Ingenuity was supposed to make only five flights and last about a month, but ultimately it traversed 17 kilometres of the red planet and flew for a total of nearly 129 minutes between 2021 and 2024. During its final journey, something fatal happened — perhaps the rotor blades striking the ground, NASA announced on 25 January. An image that the helicopter took of the ground after the flight ended shows the shadow of one of the blades, with at least one-quarter of it missing. The helicopter can still communicate with Earth, at least for now, but it will not fly again.
Sidekick and explorer
Future planetary missions might use the aerial lessons learnt from Ingenuity. “This type of mobility can take us to places we never dreamed we’d be able to explore,” says Laurie Leshin, director of JPL. NASA is already building an eight-rotor helicopter to explore Saturn’s moon Titan, a mission that will launch as early as 2028. And engineers at JPL have been working on advanced helicopter designs for some future Mars mission that could carry large payloads, and could explore places such as cliffs and canyons that other spacecraft cannot reach.
Ingenuity enabled science while on Mars, in part by allowing researchers to study how its blades kicked up dust clouds into the red planet’s thin atmosphere. It also served as something of a sidekick to Perseverance, often flying ahead of the rover’s planned path to scout the landscape for potential obstacles. Sometimes, however, the rover drove much more quickly than the helicopter could fly, and Perseverance had to wait for Ingenuity to catch up.
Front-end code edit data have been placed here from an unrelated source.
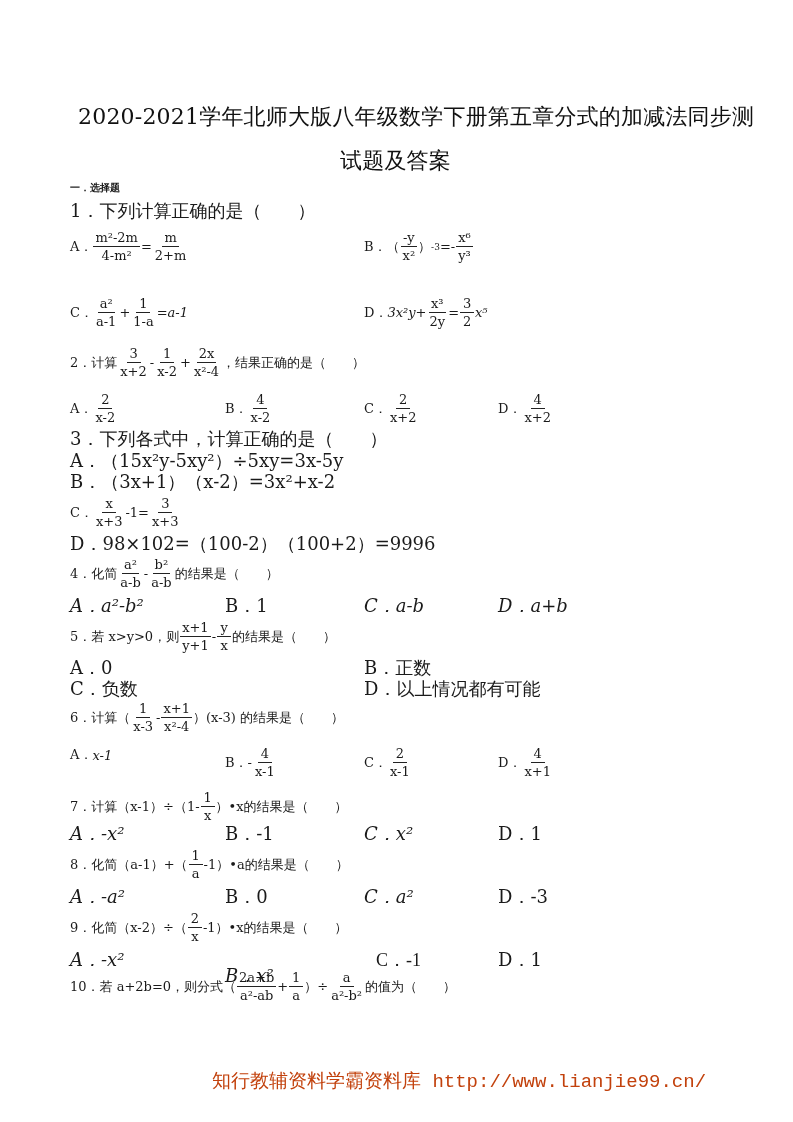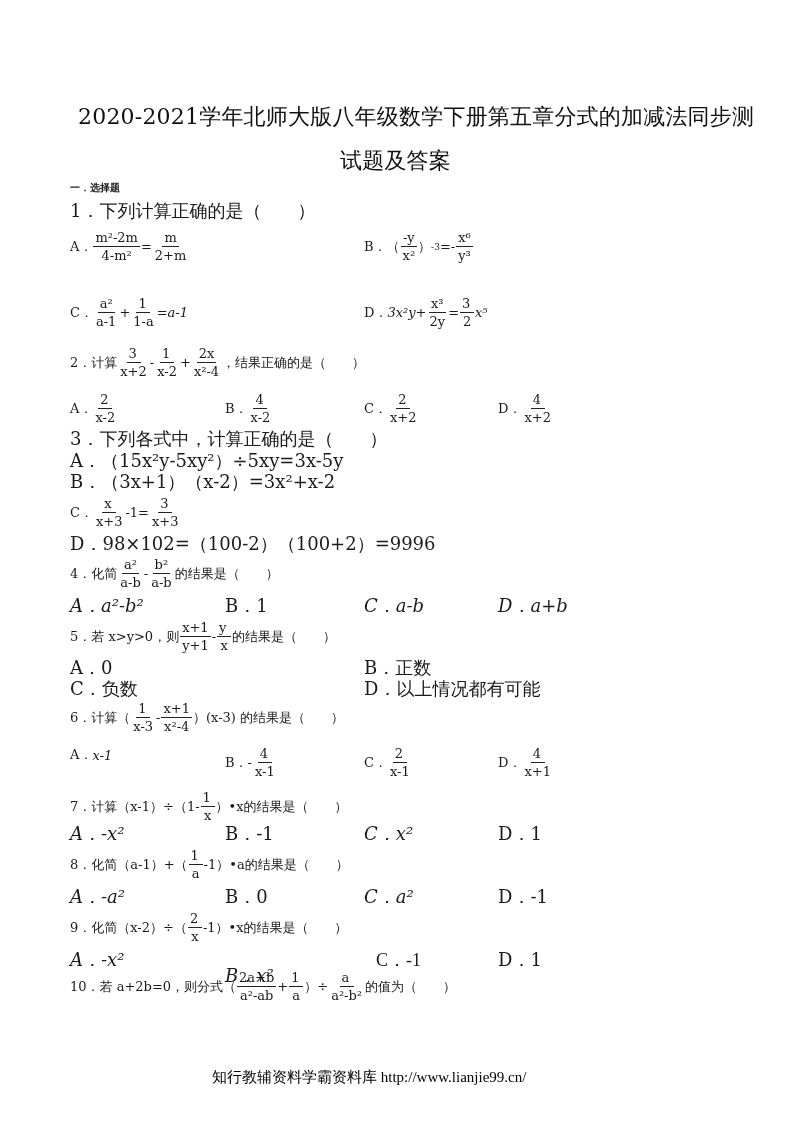--- a/index.html
+++ b/index.html
@@ -11,7 +11,7 @@
   .t { font-size:18px; line-height:16px; }
   .frac { display:inline-flex; flex-direction:column; align-items:center; vertical-align:middle;
           margin:0 1px; font-size:13px; line-height:15px; }
-  .frac .num { padding:0 2px 1px 2px; border-bottom:1px solid #222; min-width:10px; }
+  .frac .num { padding:0 2px 1px 2px; border-bottom:1px solid #222; min-width:10px; text-align:center; }
   .frac .den { padding:1px 2px 0 2px; text-align:center; }
   .it { font-style:italic; }
   sup { font-size:9px; line-height:0; vertical-align:0.6em; }

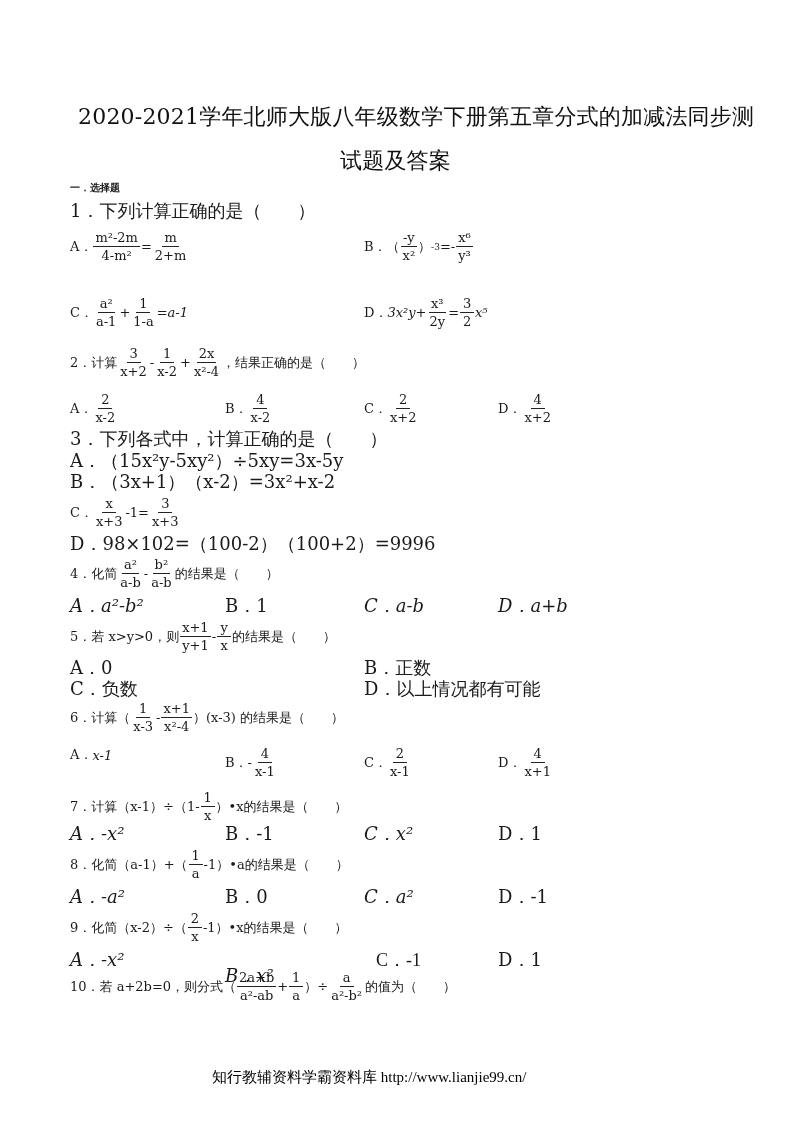--- a/index.html
+++ b/index.html
@@ -251,7 +251,7 @@
 <div class="abs t it" style="left:70px; top:889px;">A．-a²</div>
 <div class="abs t" style="left:225px; top:889px;">B．0</div>
 <div class="abs t it" style="left:364px; top:889px;">C．a²</div>
-<div class="abs t" style="left:498px; top:889px;">D．-1</div>
+<div class="abs t" style="left:498px; top:889px;">D．-3</div>
 
 <div class="opt" style="left:70px; top:911px;">
   <span>9．化简（x-2）÷（</span>

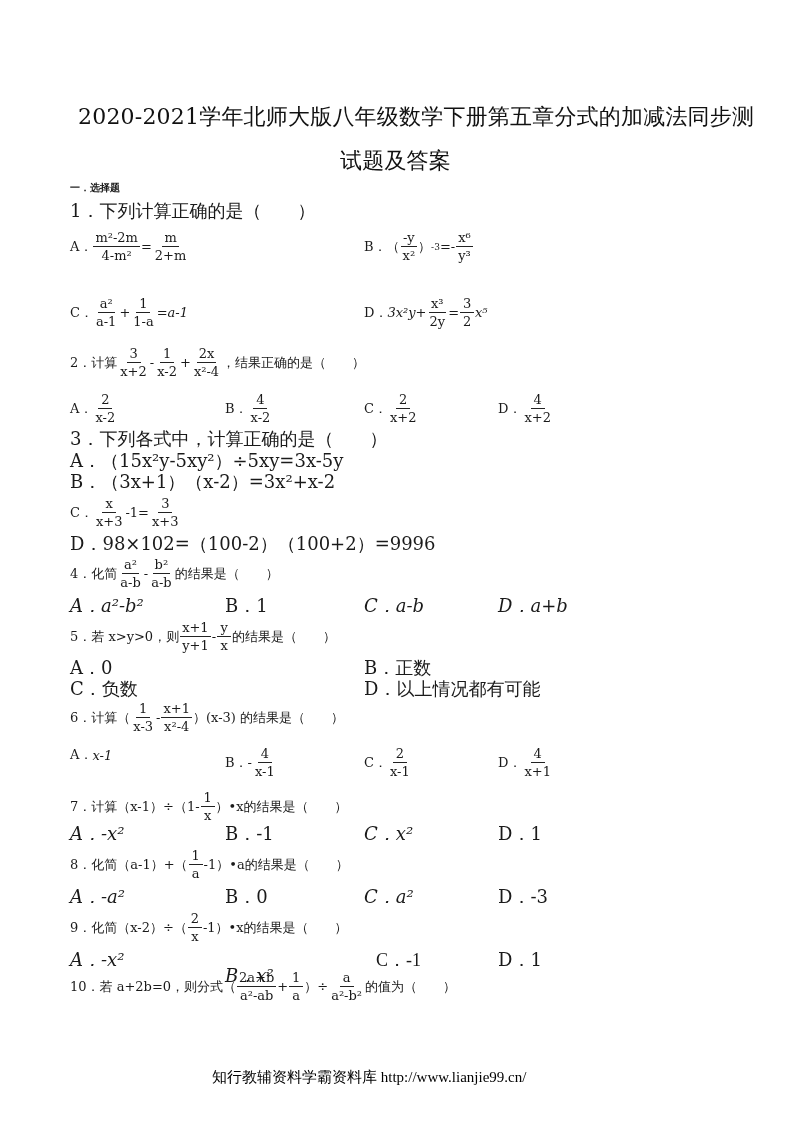--- a/index.html
+++ b/index.html
@@ -16,7 +16,7 @@
   .it { font-style:italic; }
   sup { font-size:9px; line-height:0; vertical-align:0.6em; }
   .opt { position:absolute; display:flex; align-items:center; font-size:13px; white-space:nowrap; }
-  .footer { font-family:Liberation Serif, serif; font-size:15px; color:#000000; }
+  .footer { font-family:Liberation Mono, monospace; font-size:19px; color:#c2410c; }
 </style>
 </head>
 <body>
Ingenuity died on top of an ancient river delta in Jezero, several hundred metres northwest of the rover’s current location. The goal for both spacecraft was to explore billions of years of history in the crater, in particular whether it was ever home to Martian life. Perseverance has travelled more than 24 kilometres while collecting cores of rock and dirt from geological settings in the crater. It has gathered 23 cores so far; 10 are sitting on the surface in a storage depot, awaiting a future mission to pick them up. The rest are still on board the rover.
NASA and the European Space Agency hope to bring those cores back to Earth in the coming years for scientific study. But their plan is being revamped after an independent review estimated that the cost could be as high as US$11 billion.